Billy’s plan was that Robert would do all the work and then, at the end, he, Billy, would do some amazing thing and be voted MVP. So he was happy for Robert to wear himself out as leader.

Grace didn’t care.

“I think Robert’s great,” Andrew said.

“You can be leader, Robert,” Polly said, since Robert was set on the title and no one else wanted it. “But on the big decisions, I think we should vote. One person, one vote. Does anyone disagree?”

No one said anything.
“Be leader, then,” Polly said. “It’s fine with me.” She picked up her book. Scott’s ponies had gotten stranded on an ice floe that floated out to sea. Henry “Birdie” Bowers, Titus Oates, and Apsley Cherry-Garrard were trying to rescue them. Polly was happier than usual to have a good book to help her escape from her life.

“Billy and I worked on the supplies,” Robert said. “How about the rest of you? What did you do last night?” Except for Billy, he guessed that they were a worthless bunch.

No one spoke. “How about you, Polly? Did you read all night?” Robert tried unsuccessfully to keep the sneer out of his voice.

“I did,” she said calmly. She held up the book,
Scott’s Last Expedition: The Journals
.

“So?” Robert said.

“There are books about polar exploration in my cabin,” Polly said. “I know it’s part of the game. You should read one.”

Robert had never learned anything worth knowing from a book, but before he could respond, Grace interrupted. “Did you hear the animals?”

“Yeah,” Robert said. “I was going to bring that up next. We need to figure out how to take care of them.”

“I already have,” Grace said.

“You fed them all?” Robert asked, surprised at her efficiency. “What’s on board?”

“Twelve dogs and two ponies.”

“Ponies?” Billy said.

“I don’t understand.” Robert scratched his head.

Polly cleared her throat. Here was her first chance to show how useful the books were going to be. “Captain Scott used ponies, dogs, and a primitive form of motor sledge for his polar expedition. Of course, his faith in ponies and motor sledges was misplaced. Roald Amundsen beat him to the Pole in 1911 using only dogs.”

“Ponies hauling on ice and snow?” Robert asked. The idea sounded strange. “How did they do?”

“They slipped a lot, and the weather was hard on them. They did better when they wore snowshoes,” Polly added.
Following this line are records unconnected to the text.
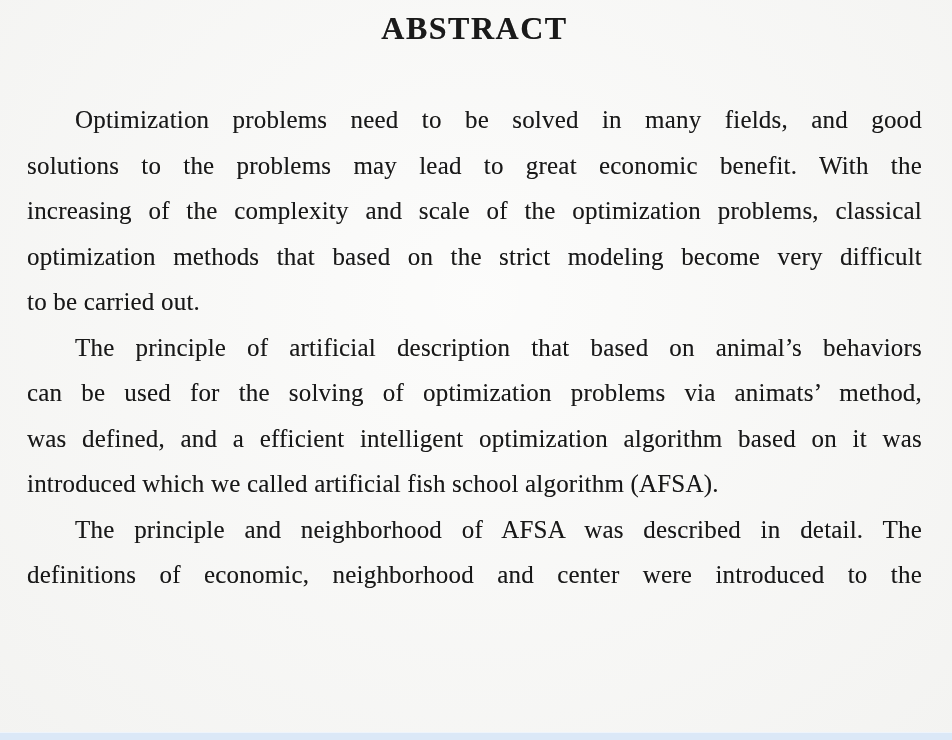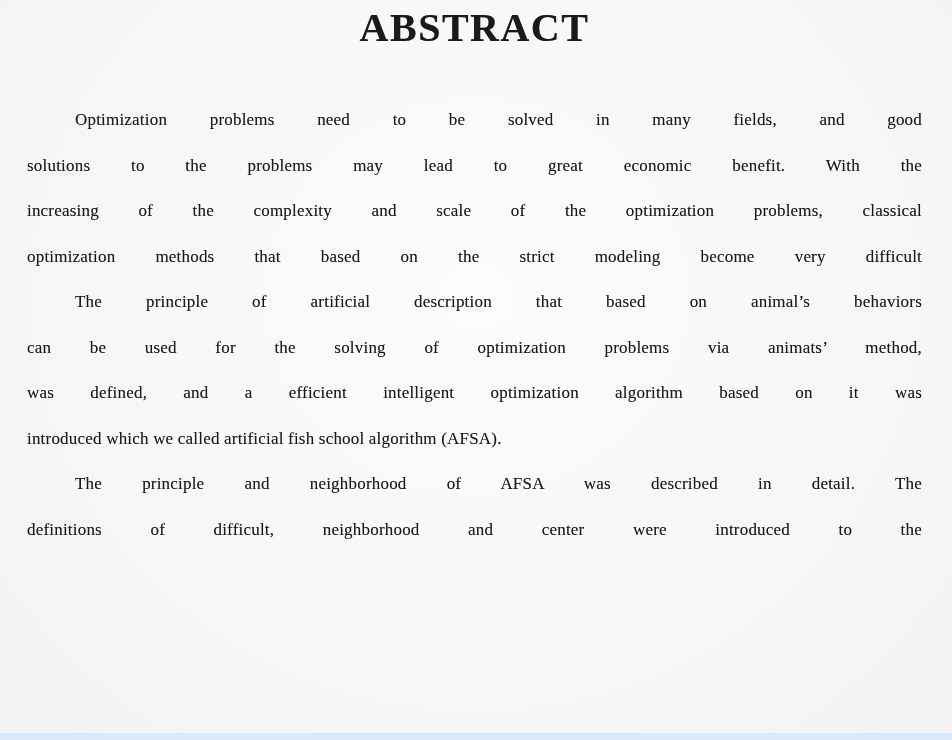--- a/index.html
+++ b/index.html
@@ -20,36 +20,36 @@
     top: 0; left: 0; right: 0; bottom: 0;
     padding: 0 30px 0 27px;
     box-sizing: border-box;
     background:
       radial-gradient(ellipse at 50% 40%, rgba(255,255,255,0.6), rgba(0,0,0,0.015)),
       #f7f7f5;
   }
   .doc-title {
     margin: 0;
     padding-top: 6px;
-    font-size: 40px;
+    font-size: 32px;
     line-height: 44px;
     font-weight: bold;
     text-align: center;
     letter-spacing: 1.5px;
     color: #1a1a1a;
     text-shadow: 0 0 0.6px rgba(0,0,0,0.45);
   }
   .abstract-body {
     margin-top: 47px;
   }
   .para {
     margin: 0;
   }
   .line {
-    font-size: 17px;
+    font-size: 25px;
     line-height: 45.5px;
     text-align: justify;
     text-align-last: justify;
     letter-spacing: 0.2px;
     white-space: normal;
     text-shadow: 0 0 0.5px rgba(0,0,0,0.35);
   }
   .line.no-stretch {
     text-align-last: left;
   }
@@ -69,27 +69,28 @@
 
 <div class="page">
   <h1 class="doc-title">ABSTRACT</h1>
 
   <div class="abstract-body">
       <div class="para">
         <div class="line indent">Optimization problems need to be solved in many fields, and good</div>
         <div class="line">solutions to the problems may lead to great economic benefit. With the</div>
         <div class="line">increasing of the complexity and scale of the optimization problems, classical</div>
         <div class="line">optimization methods that based on the strict modeling become very difficult</div>
+        <div class="line no-stretch">to be carried out.</div>
       </div>
       <div class="para">
         <div class="line indent">The principle of artificial description that based on animal’s behaviors</div>
         <div class="line">can be used for the solving of optimization problems via animats’ method,</div>
         <div class="line">was defined, and a efficient intelligent optimization algorithm based on it was</div>
         <div class="line no-stretch">introduced which we called artificial fish school algorithm (AFSA).</div>
       </div>
       <div class="para">
         <div class="line indent">The principle and neighborhood of AFSA was described in detail. The</div>
-        <div class="line">definitions of difficult, neighborhood and center were introduced to the</div>
+        <div class="line">definitions of economic, neighborhood and center were introduced to the</div>
       </div>
     </div>
 </div>
 
 <div class="bottom-bar"></div>
 
 </body></html>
“Snowshoes for horses?” Billy asked incredulously.

“Any weird-looking snowshoes down there, Grace?” Robert asked.

“Yeah,” Grace said, thinking of the round things hanging next to the ponies’ bridles that had puzzled her. “Now that you mention it. I didn’t know what they were.”

“That’s the Secretary of Entertainment for you, accurate down to the last little detail.” Billy was anxious to do everything he could to remain the Secretary’s favorite contestant.

“Let’s get one thing straight,” Robert broke in. “I hate the suck-ups on the reality shows. The wonderful Secretary of Entertainment this. The wonderful Secretary of Entertainment that.” He tried to imagine a camera in the corner and looked straight at it. “I don’t mean any disrespect, ma’am. I’m glad for this chance to earn money.” Robert turned and glared at Billy. “But we won’t have any sucking up while I’m team leader, you got that?”

“I didn’t mean …” Billy’s voice trailed off.

“So let’s get back to our plan. Billy and I are going to handle supplies.” Robert looked at Grace. “You, animals?”

Grace nodded.

“Polly,” he said deliberately. “I guess you should be Director of Research.” He smiled at his joke. She was prim and executive-looking, like her title.